--- START ---

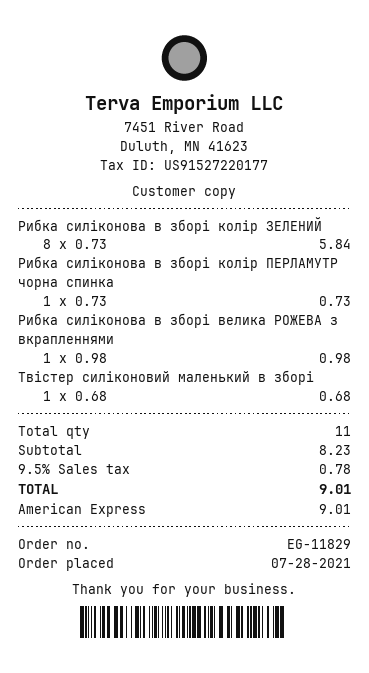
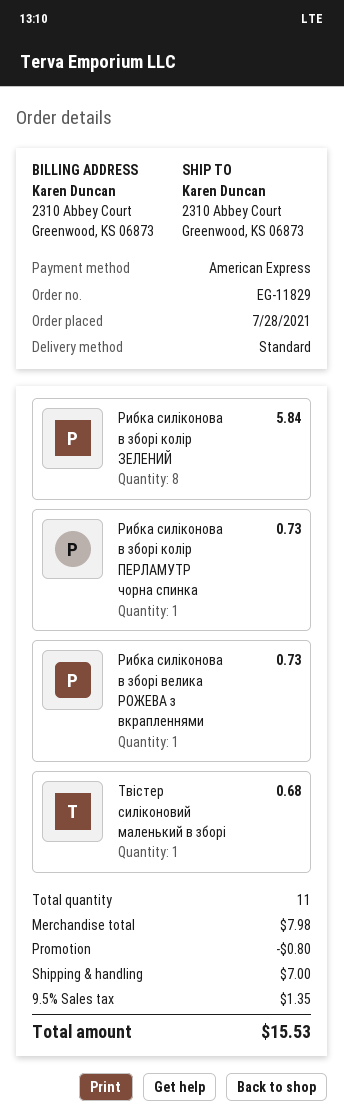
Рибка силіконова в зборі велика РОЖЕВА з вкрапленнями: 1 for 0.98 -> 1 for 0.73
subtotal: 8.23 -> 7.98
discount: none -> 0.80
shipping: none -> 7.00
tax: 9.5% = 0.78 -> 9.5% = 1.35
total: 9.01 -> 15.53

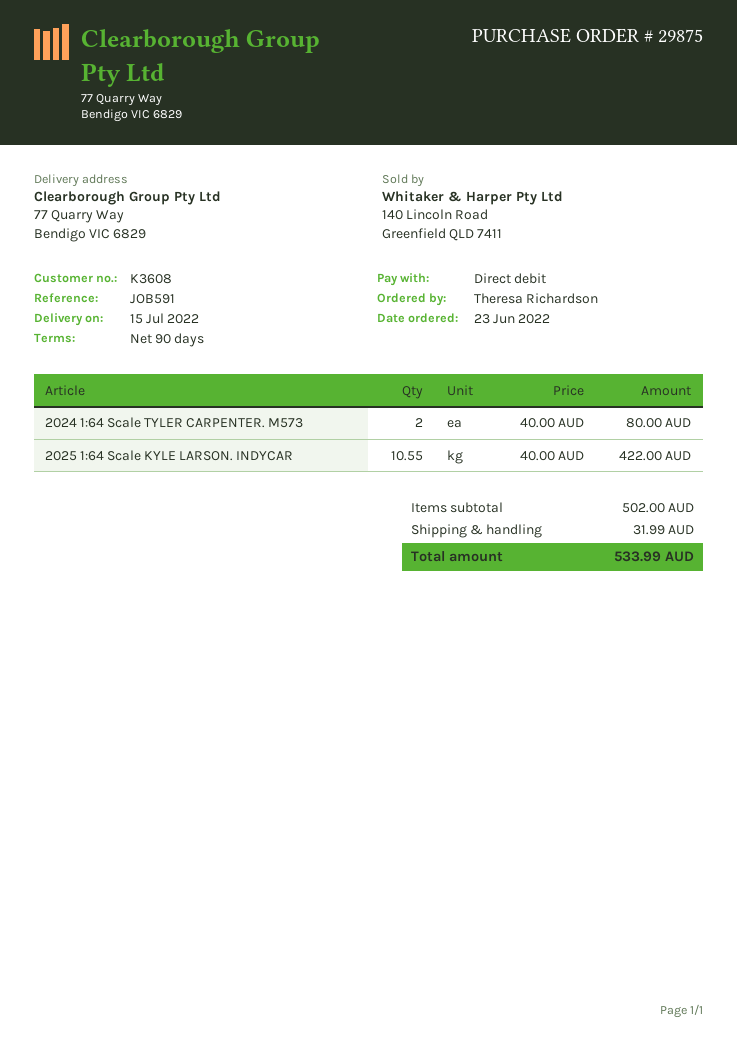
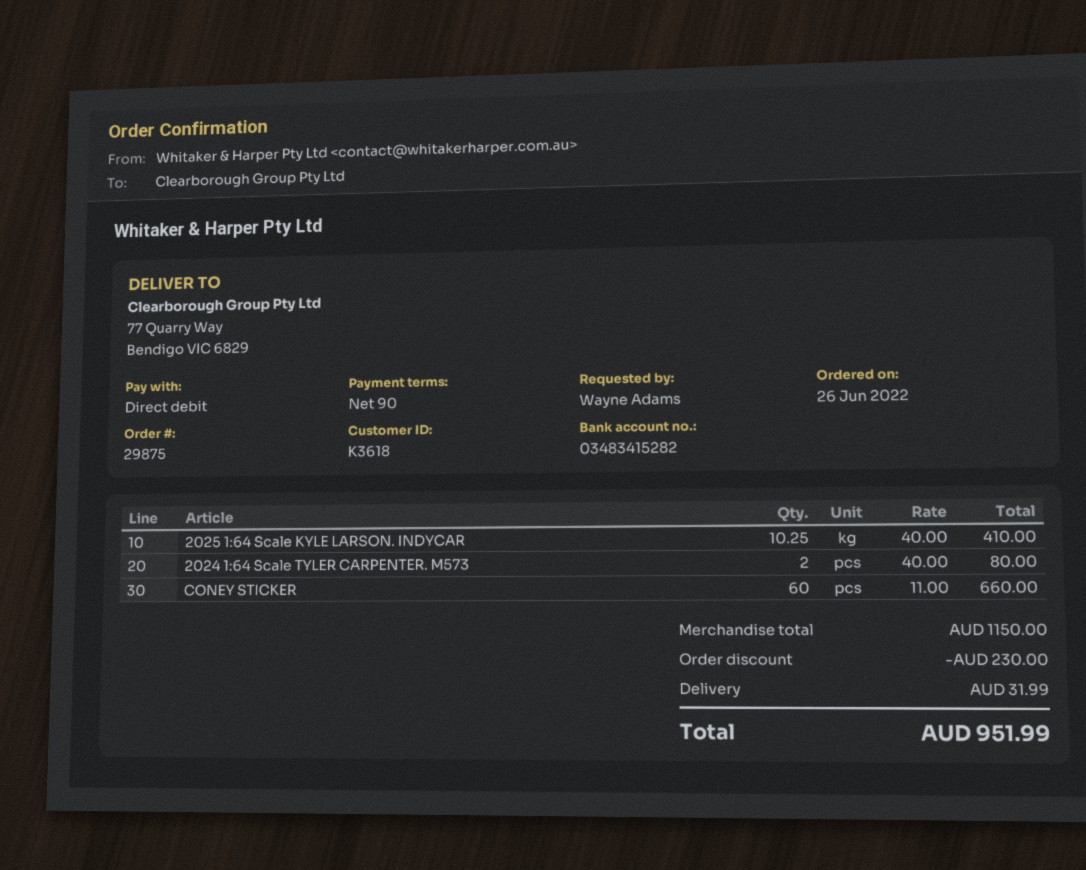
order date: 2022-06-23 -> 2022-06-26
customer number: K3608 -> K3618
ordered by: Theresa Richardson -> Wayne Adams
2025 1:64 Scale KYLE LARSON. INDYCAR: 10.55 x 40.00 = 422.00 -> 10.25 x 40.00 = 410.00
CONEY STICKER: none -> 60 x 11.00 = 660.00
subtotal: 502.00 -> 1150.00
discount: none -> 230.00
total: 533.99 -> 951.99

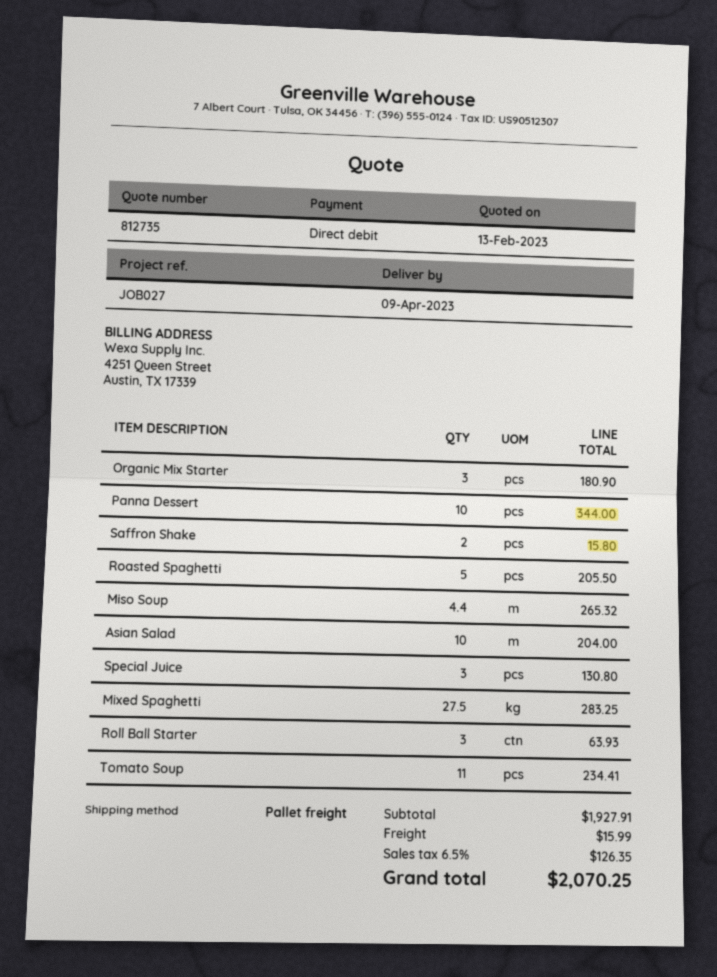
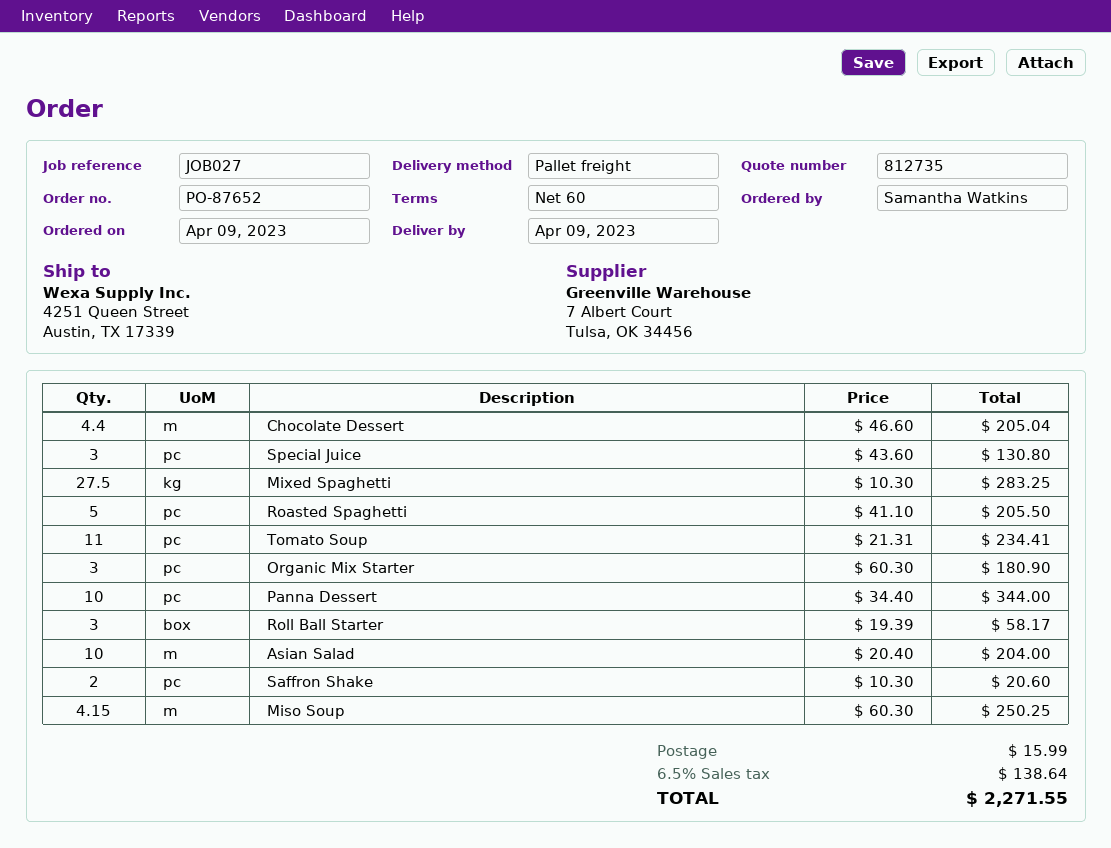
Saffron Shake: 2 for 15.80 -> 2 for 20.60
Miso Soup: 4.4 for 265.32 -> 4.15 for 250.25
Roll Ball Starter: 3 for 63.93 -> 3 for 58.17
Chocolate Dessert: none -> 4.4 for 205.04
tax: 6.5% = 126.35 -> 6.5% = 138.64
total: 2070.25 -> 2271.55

--- END ---

## Activity
The copy you give must run from the line containing "ordered by: Theresa Richardson -> Wayne Adams" through the last line of the records, exactly, with the pictures left out.

## Result for this exercise
ordered by: Theresa Richardson -> Wayne Adams
2025 1:64 Scale KYLE LARSON. INDYCAR: 10.55 x 40.00 = 422.00 -> 10.25 x 40.00 = 410.00
CONEY STICKER: none -> 60 x 11.00 = 660.00
subtotal: 502.00 -> 1150.00
discount: none -> 230.00
total: 533.99 -> 951.99

Saffron Shake: 2 for 15.80 -> 2 for 20.60
Miso Soup: 4.4 for 265.32 -> 4.15 for 250.25
Roll Ball Starter: 3 for 63.93 -> 3 for 58.17
Chocolate Dessert: none -> 4.4 for 205.04
tax: 6.5% = 126.35 -> 6.5% = 138.64
total: 2070.25 -> 2271.55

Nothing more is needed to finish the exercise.